== Instructions for the task ==
A word-for-word copy of the records that follow is needed, with every picture omitted.

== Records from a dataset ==
=-=-=-=-=

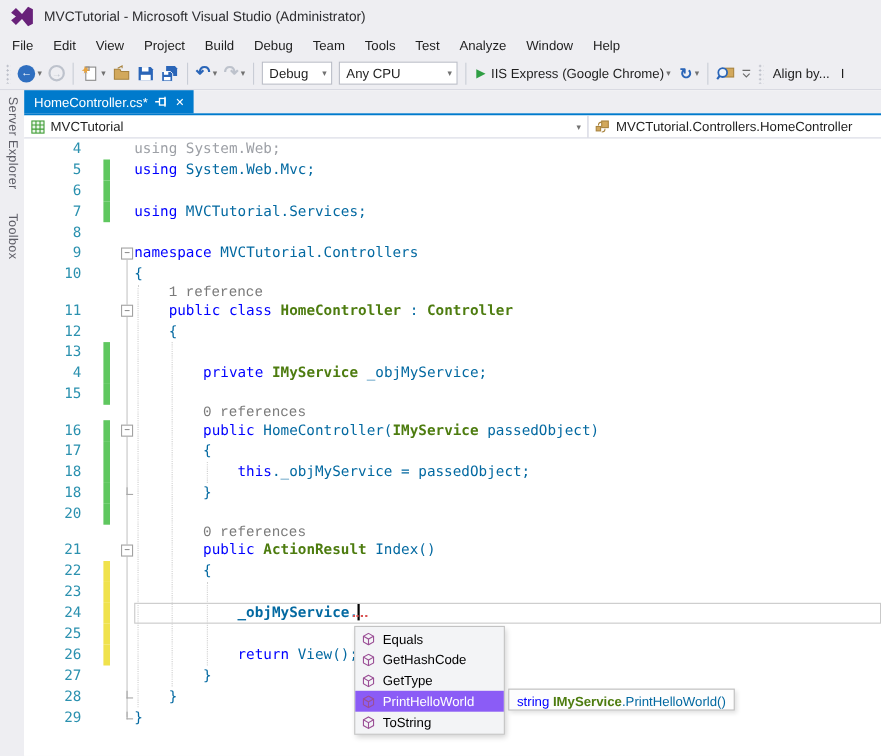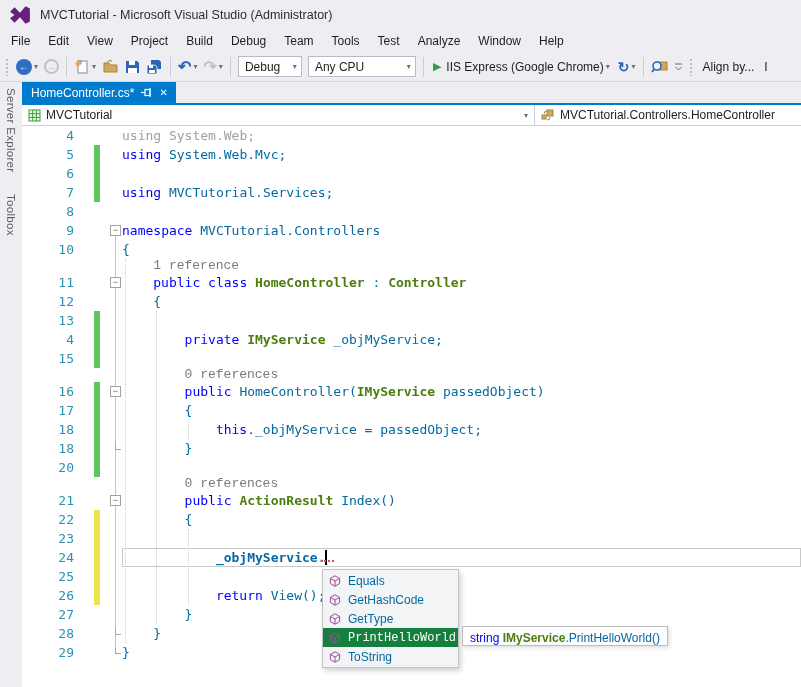--- a/index.html
+++ b/index.html
@@ -88,22 +88,22 @@
     border-bottom:2px dotted #d95050; }
 
   .overlay { position:absolute; pointer-events:none; }
   .indent-guide { border-left:1px dotted #cfcfcf; width:0; }
   .outline-line { border-left:1px solid #c6c6c6; width:0; }
 
   
   .ci-popup { position:absolute; width:137px; background:#f3f4f6; border:1px solid #c3c3c3;
     box-shadow:2px 3px 5px rgba(0,0,0,.18); font-family:"Liberation Sans", sans-serif;
     font-size:12px; z-index:10; padding:1px 0; }
-  .ci-item { display:flex; align-items:center; height:19px; gap:7px; padding-left:6px; color:#0369a1; }
-  .ci-item.sel { background:#15803d; color:#fff;font-family:Liberation Mono, monospace; }
+  .ci-item { display:flex; align-items:center; height:19px; gap:7px; padding-left:6px; color:#000000; }
+  .ci-item.sel { background:#8b5cf6; color:#fff; }
   .ci-icon { width:12px; height:12px; flex:none; }
   .ci-tip { position:absolute; height:20px; background:#fdfdfd; border:1px solid #bcbcbc;
     display:flex; align-items:flex-end; padding:0 7px; font-family:"Liberation Sans", sans-serif;
     font-size:12px; white-space:pre; z-index:10; box-shadow:2px 2px 4px rgba(0,0,0,.12); }
 </style>
 </head>
 <body>
 
 <div class="titlebar">
   <svg class="vslogo" viewBox="0 0 20 20">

=-=-=-=-=

== Problem solution ==
--- a/index.html
+++ b/index.html
@@ -88,22 +88,22 @@
     border-bottom:2px dotted #d95050; }
 
   .overlay { position:absolute; pointer-events:none; }
   .indent-guide { border-left:1px dotted #cfcfcf; width:0; }
   .outline-line { border-left:1px solid #c6c6c6; width:0; }
 
   
   .ci-popup { position:absolute; width:137px; background:#f3f4f6; border:1px solid #c3c3c3;
     box-shadow:2px 3px 5px rgba(0,0,0,.18); font-family:"Liberation Sans", sans-serif;
     font-size:12px; z-index:10; padding:1px 0; }
-  .ci-item { display:flex; align-items:center; height:19px; gap:7px; padding-left:6px; color:#0369a1; }
-  .ci-item.sel { background:#15803d; color:#fff;font-family:Liberation Mono, monospace; }
+  .ci-item { display:flex; align-items:center; height:19px; gap:7px; padding-left:6px; color:#000000; }
+  .ci-item.sel { background:#8b5cf6; color:#fff; }
   .ci-icon { width:12px; height:12px; flex:none; }
   .ci-tip { position:absolute; height:20px; background:#fdfdfd; border:1px solid #bcbcbc;
     display:flex; align-items:flex-end; padding:0 7px; font-family:"Liberation Sans", sans-serif;
     font-size:12px; white-space:pre; z-index:10; box-shadow:2px 2px 4px rgba(0,0,0,.12); }
 </style>
 </head>
 <body>
 
 <div class="titlebar">
   <svg class="vslogo" viewBox="0 0 20 20">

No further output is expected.